WHAT THE TASK ASKS:
Please copy the entries below word for word, leaving out any image.

= = = =

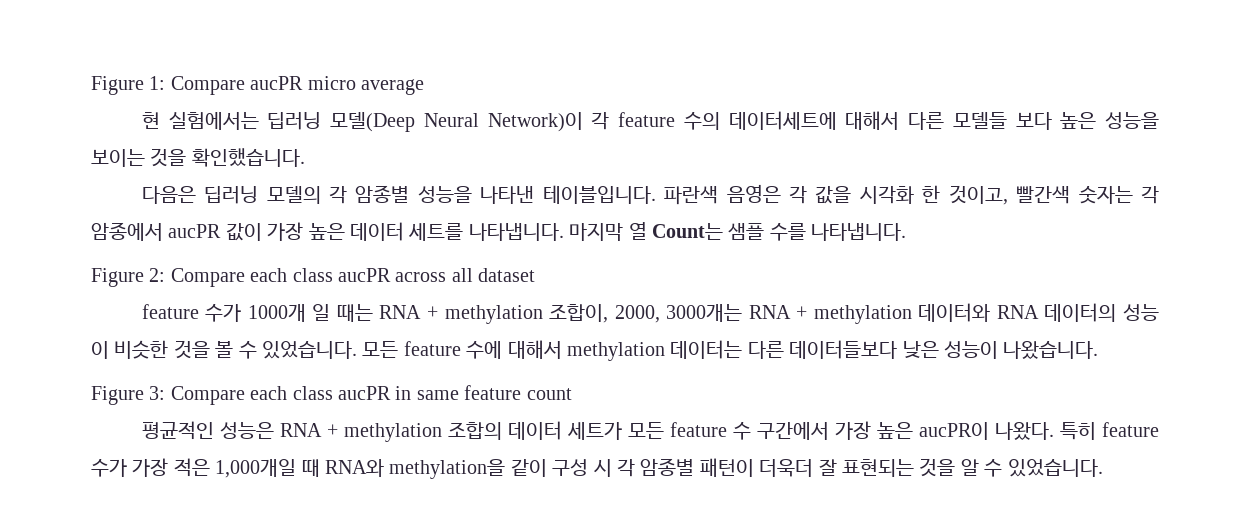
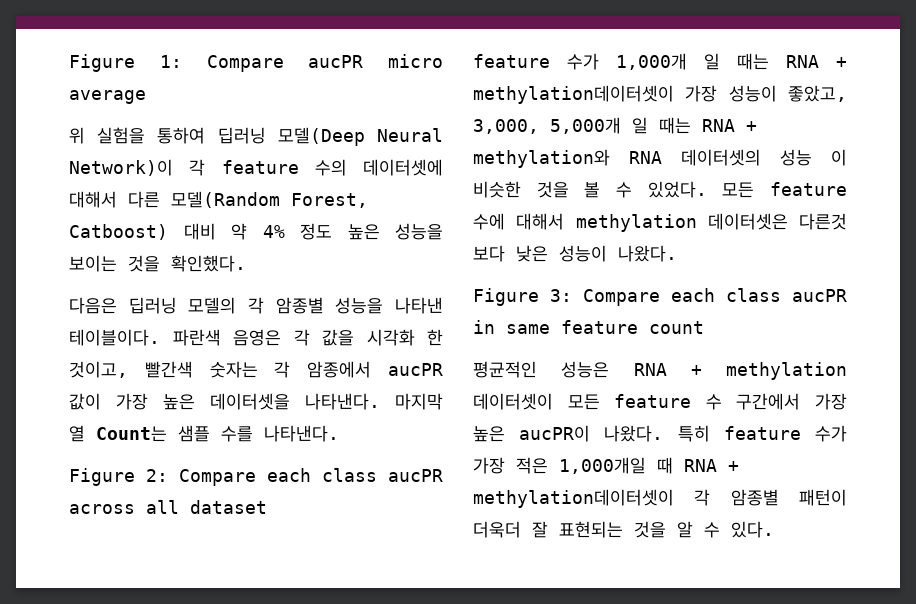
- 현 실험에서는 딥러닝 모델(Deep Neural Network)이 각 feature 수의 데이터세트에 대해서 다른 모델들 보다 높은 성능을 보이는 것을 확인했습니다.
+ 위 실험을 통하여 딥러닝 모델(Deep Neural Network)이 각 feature 수의 데이터셋에 대해서 다른 모델(Random Forest, Catboost) 대비 약 4% 정도 높은 성능을 보이는 것을 확인했다.
- 다음은 딥러닝 모델의 각 암종별 성능을 나타낸 테이블입니다.
+ 다음은 딥러닝 모델의 각 암종별 성능을 나타낸 테이블이다.
- 파란색 음영은 각 값을 시각화 한 것이고, 빨간색 숫자는 각 암종에서 aucPR 값이 가장 높은 데이터 세트를 나타냅니다.
+ 파란색 음영은 각 값을 시각화 한 것이고, 빨간색 숫자는 각 암종에서 aucPR 값이 가장 높은 데이터셋을 나타낸다.
- 마지막 열 Count는 샘플 수를 나타냅니다.
+ 마지막 열 Count는 샘플 수를 나타낸다.
- feature 수가 1000개 일 때는 RNA + methylation 조합이, 2000, 3000개는 RNA + methylation 데이터와 RNA 데이터의 성능 이 비슷한 것을 볼 수 있었습니다.
+ feature 수가 1,000개 일 때는 RNA + methylation데이터셋이 가장 성능이 좋았고, 3,000, 5,000개 일 때는 RNA + methylation와 RNA 데이터셋의 성능 이 비슷한 것을 볼 수 있었다.
- 모든 feature 수에 대해서 methylation 데이터는 다른 데이터들보다 낮은 성능이 나왔습니다.
+ 모든 feature 수에 대해서 methylation 데이터셋은 다른것 보다 낮은 성능이 나왔다.
- 평균적인 성능은 RNA + methylation 조합의 데이터 세트가 모든 feature 수 구간에서 가장 높은 aucPR이 나왔다.
+ 평균적인 성능은 RNA + methylation 데이터셋이 모든 feature 수 구간에서 가장 높은 aucPR이 나왔다.
- 특히 feature 수가 가장 적은 1,000개일 때 RNA와 methylation을 같이 구성 시 각 암종별 패턴이 더욱더 잘 표현되는 것을 알 수 있었습니다.
+ 특히 feature 수가 가장 적은 1,000개일 때 RNA + methylation데이터셋이 각 암종별 패턴이 더욱더 잘 표현되는 것을 알 수 있다.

= = = =

ANSWER TO THE EXERCISE:
- 현 실험에서는 딥러닝 모델(Deep Neural Network)이 각 feature 수의 데이터세트에 대해서 다른 모델들 보다 높은 성능을 보이는 것을 확인했습니다.
+ 위 실험을 통하여 딥러닝 모델(Deep Neural Network)이 각 feature 수의 데이터셋에 대해서 다른 모델(Random Forest, Catboost) 대비 약 4% 정도 높은 성능을 보이는 것을 확인했다.
- 다음은 딥러닝 모델의 각 암종별 성능을 나타낸 테이블입니다.
+ 다음은 딥러닝 모델의 각 암종별 성능을 나타낸 테이블이다.
- 파란색 음영은 각 값을 시각화 한 것이고, 빨간색 숫자는 각 암종에서 aucPR 값이 가장 높은 데이터 세트를 나타냅니다.
+ 파란색 음영은 각 값을 시각화 한 것이고, 빨간색 숫자는 각 암종에서 aucPR 값이 가장 높은 데이터셋을 나타낸다.
- 마지막 열 Count는 샘플 수를 나타냅니다.
+ 마지막 열 Count는 샘플 수를 나타낸다.
- feature 수가 1000개 일 때는 RNA + methylation 조합이, 2000, 3000개는 RNA + methylation 데이터와 RNA 데이터의 성능 이 비슷한 것을 볼 수 있었습니다.
+ feature 수가 1,000개 일 때는 RNA + methylation데이터셋이 가장 성능이 좋았고, 3,000, 5,000개 일 때는 RNA + methylation와 RNA 데이터셋의 성능 이 비슷한 것을 볼 수 있었다.
- 모든 feature 수에 대해서 methylation 데이터는 다른 데이터들보다 낮은 성능이 나왔습니다.
+ 모든 feature 수에 대해서 methylation 데이터셋은 다른것 보다 낮은 성능이 나왔다.
- 평균적인 성능은 RNA + methylation 조합의 데이터 세트가 모든 feature 수 구간에서 가장 높은 aucPR이 나왔다.
+ 평균적인 성능은 RNA + methylation 데이터셋이 모든 feature 수 구간에서 가장 높은 aucPR이 나왔다.
- 특히 feature 수가 가장 적은 1,000개일 때 RNA와 methylation을 같이 구성 시 각 암종별 패턴이 더욱더 잘 표현되는 것을 알 수 있었습니다.
+ 특히 feature 수가 가장 적은 1,000개일 때 RNA + methylation데이터셋이 각 암종별 패턴이 더욱더 잘 표현되는 것을 알 수 있다.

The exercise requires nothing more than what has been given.